TASK DETAILS
Print the line that contains "Ink Gamma black" and every line that follows it in the data below, ending with the final line; include nothing else.

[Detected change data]
********************
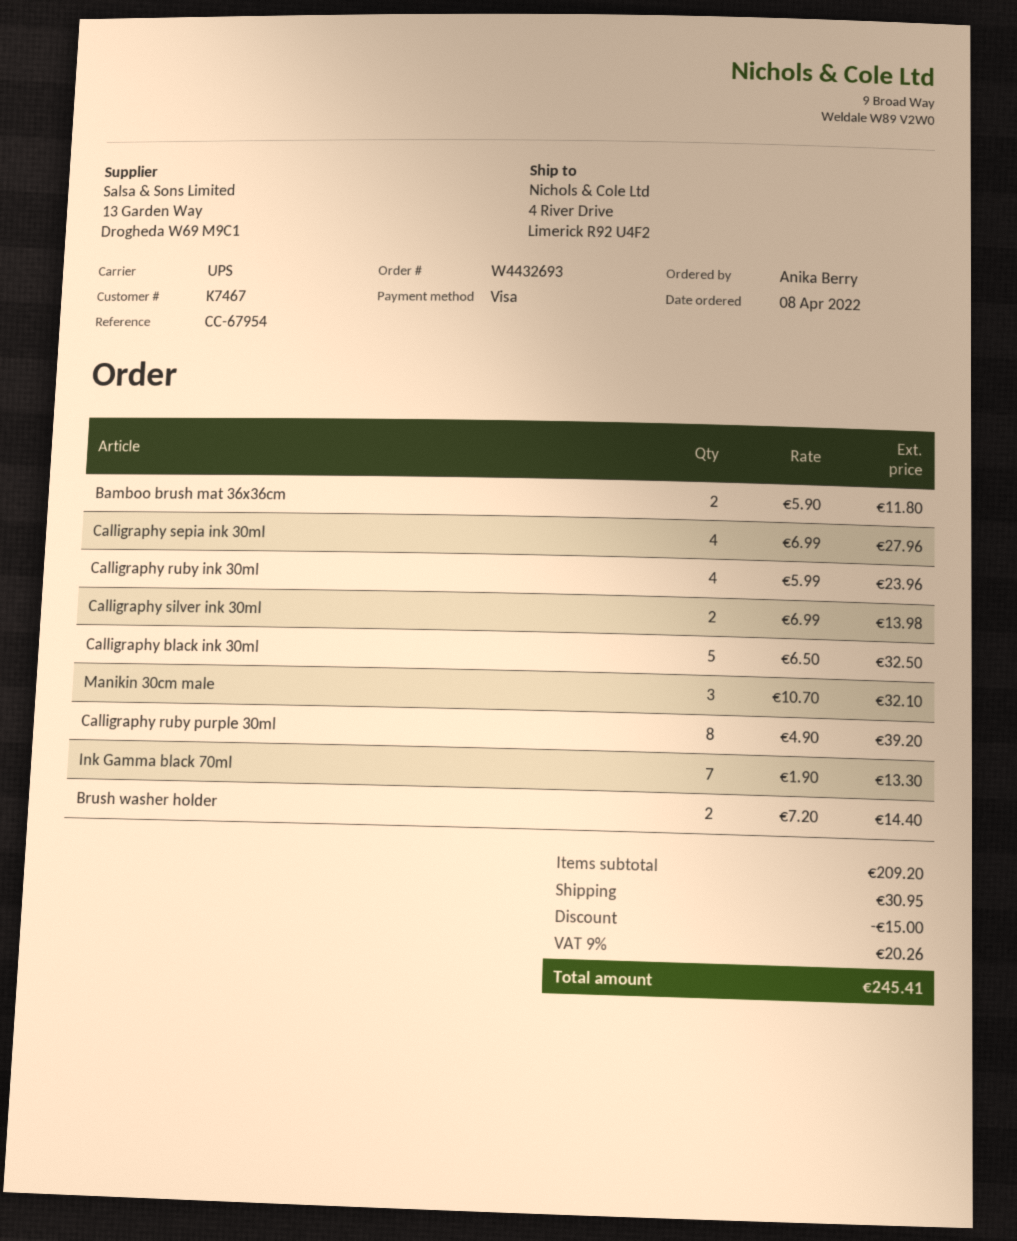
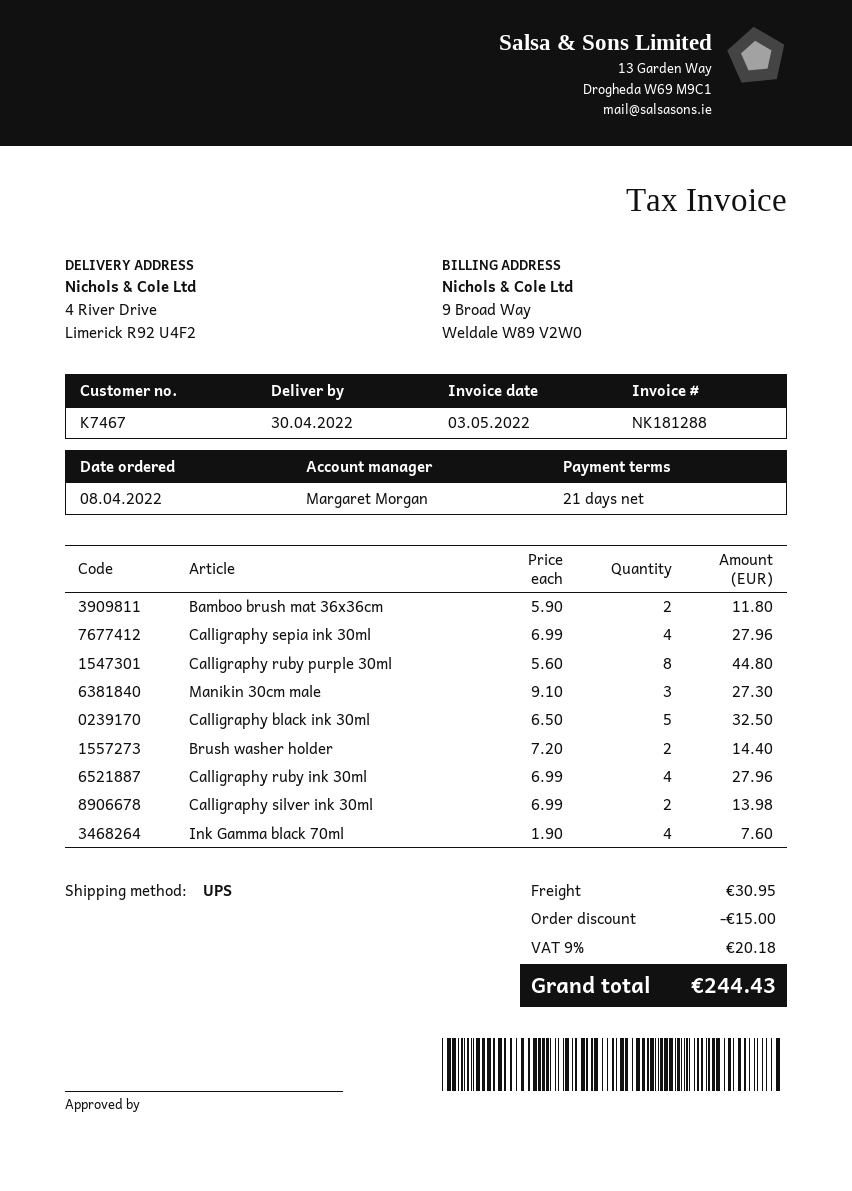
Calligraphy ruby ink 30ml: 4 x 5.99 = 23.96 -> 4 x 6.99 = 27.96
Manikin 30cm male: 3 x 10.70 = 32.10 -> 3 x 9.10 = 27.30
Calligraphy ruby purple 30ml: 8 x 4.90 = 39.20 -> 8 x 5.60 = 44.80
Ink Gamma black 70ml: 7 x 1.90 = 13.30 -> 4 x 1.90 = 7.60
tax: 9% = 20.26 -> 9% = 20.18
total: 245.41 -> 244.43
********************
ANSWER BOX
Ink Gamma black 70ml: 7 x 1.90 = 13.30 -> 4 x 1.90 = 7.60
tax: 9% = 20.26 -> 9% = 20.18
total: 245.41 -> 244.43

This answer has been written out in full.